Down Load's most prominent gameplay aspect is the fact that it gives the player only one life. Once the health bar is depleted it's Game Over, so you'll want to keep the health up at all costs. The array of weapons available provides for the means to survive - upon starting a stage you're given the option to choose between 2 main weapons (spread and laser) and 3 special weapons (chaser, crusher and barrier). Each main weapon can be powered up 5 times, and its power level is shown right beside the health bar. The icon for this power-up looks like a fly's head or a big blinking pill. Although being limited, the stock for special weapons can also be replenished by the icon that cycles with the one that replenishes health (light blue and larger / dark blue and smaller). There's also an extra pill-shaped icon for temporary invincibility (smaller) or smart bombing (larger).
Since it's very easy to die in a snap, memorizing is a key factor if you want to beat the game on a single credit. Avoiding greed and waiting for the icons to come closer instead of rushing to get them is a must. There are 4 selectable flight speeds, and walls can be touched and used for blocking at will. My favorite special weapon is definitely the chaser, since each load gives you 96 of these.

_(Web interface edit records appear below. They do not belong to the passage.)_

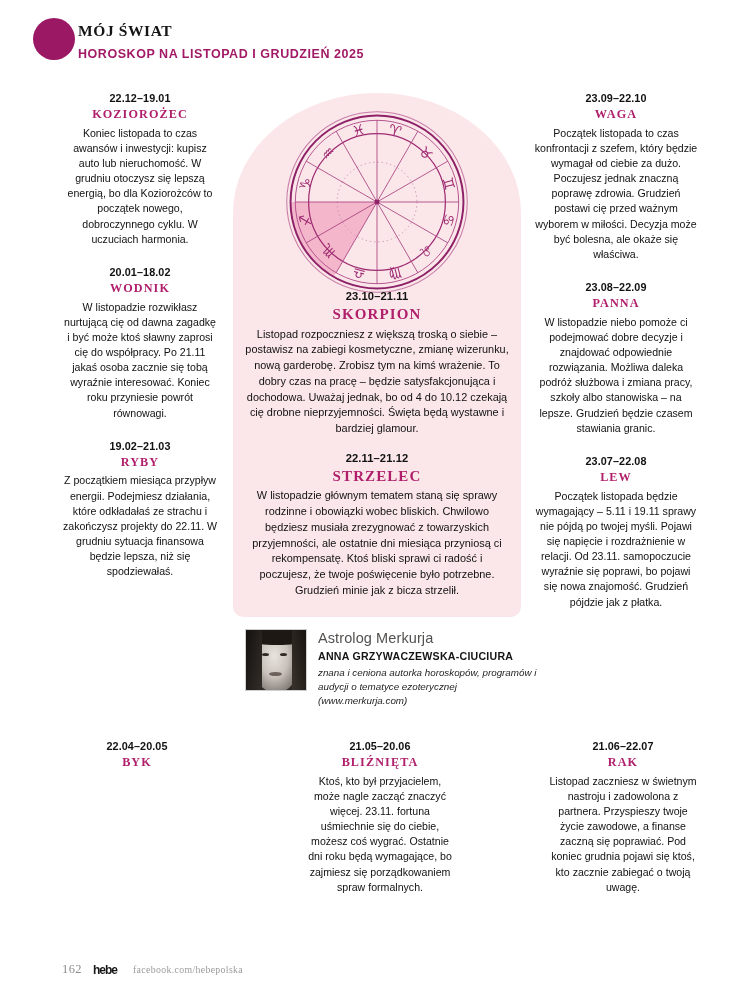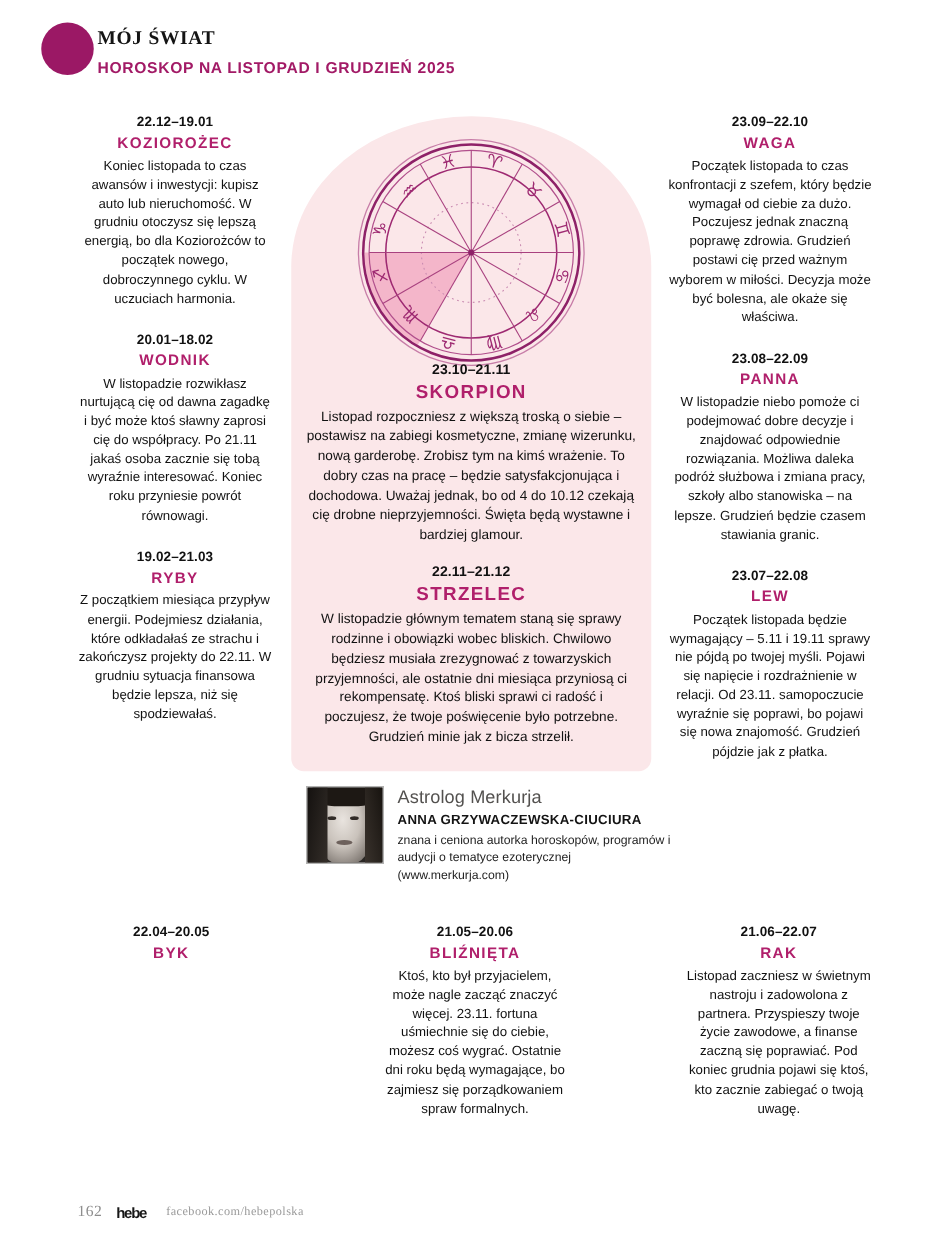--- a/index.html
+++ b/index.html
@@ -66,7 +66,7 @@
     margin: 0 0 2px 0;
   }
   .sign-name {
-    font-family: Liberation Sans, sans-serif;
+    font-family: Liberation Serif, serif;
     font-weight: bold;
     font-size: 12.2px;
     letter-spacing: 1.1px;

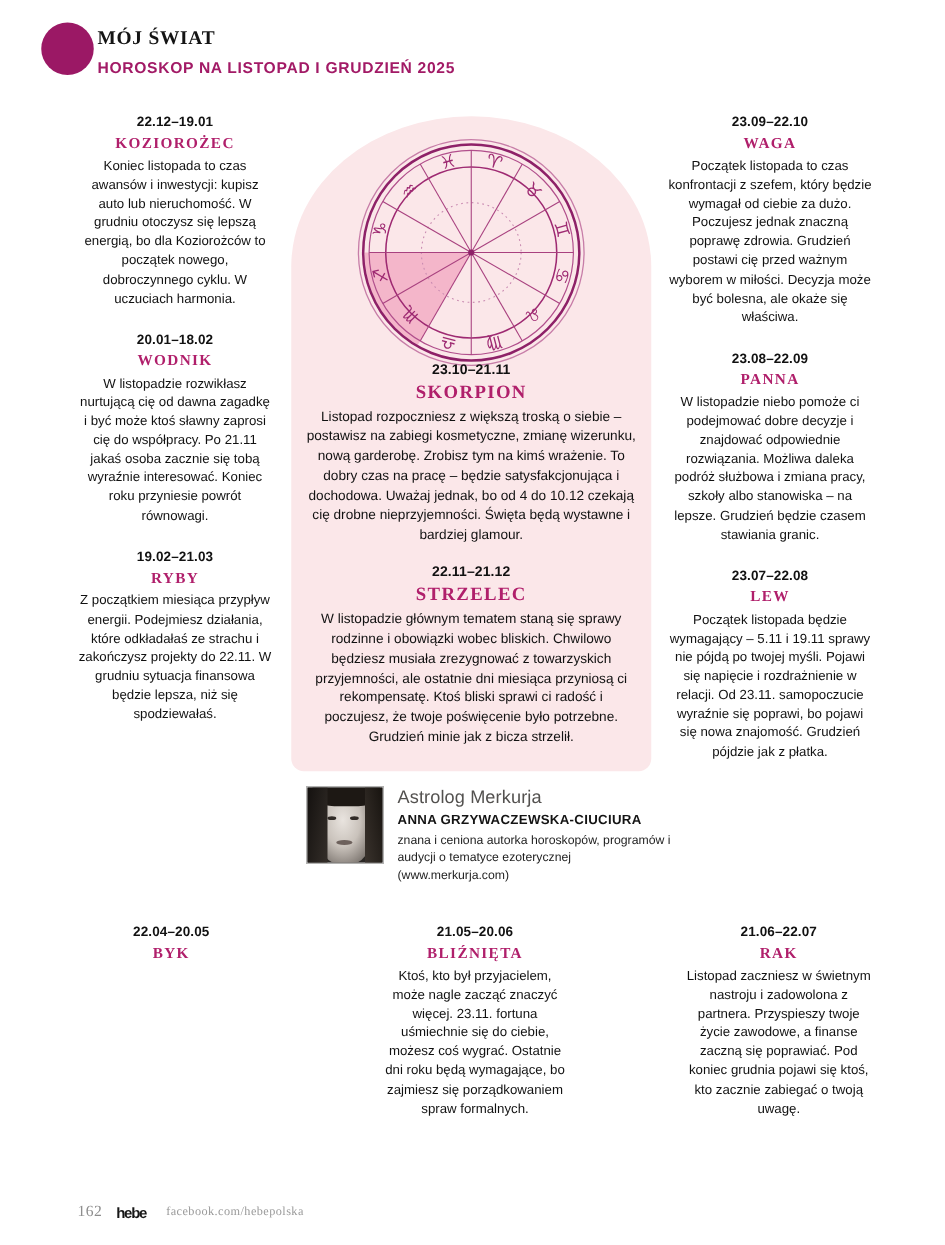--- a/index.html
+++ b/index.html
@@ -210,6 +210,7 @@
     line-height: 1.42;
     color: #1d1d1d;
     margin: 0;
+    font-style: italic;
   }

10 minutes of Down Load action from start until close to the 3rd stage's boss
(courtesy of YouTube user Mushaaleste)
Competent for the PC Engine's capabilities, the graphics are a mixed bag of mechanical and biological cyber stuff put together, sometimes presenting an amazing parallax that adds greatly to the sense of speed. Generic and muffled sound effects are compensated by a soundtrack that's overall adequate. It makes the game fun while it lasts, just not remarkable in any special way. If only the programming side wasn't so badly implemented... Not only does the game come with an useless password feature (WTF do I want it in a shmup for?), but it also doesn't buffer high scores. So this was another case where I had to be fast and pause right after dispatching the last boss to take the high score picture - I might have lost some 10.000 points from him, but whatever.
The bad programming doesn't stop there though. After the end sequence the screen halts in a message that displays "THE END OF FILE". You can only exit by pressing SELECT + RUN. Just to have an idea, the only other instance where I saw this kind of dead end was on Divine Sealing for the Mega Drive. Not a healthy comparison, huh?
I have hopes that Down Load 2 will improve on this when I get the chance to try it.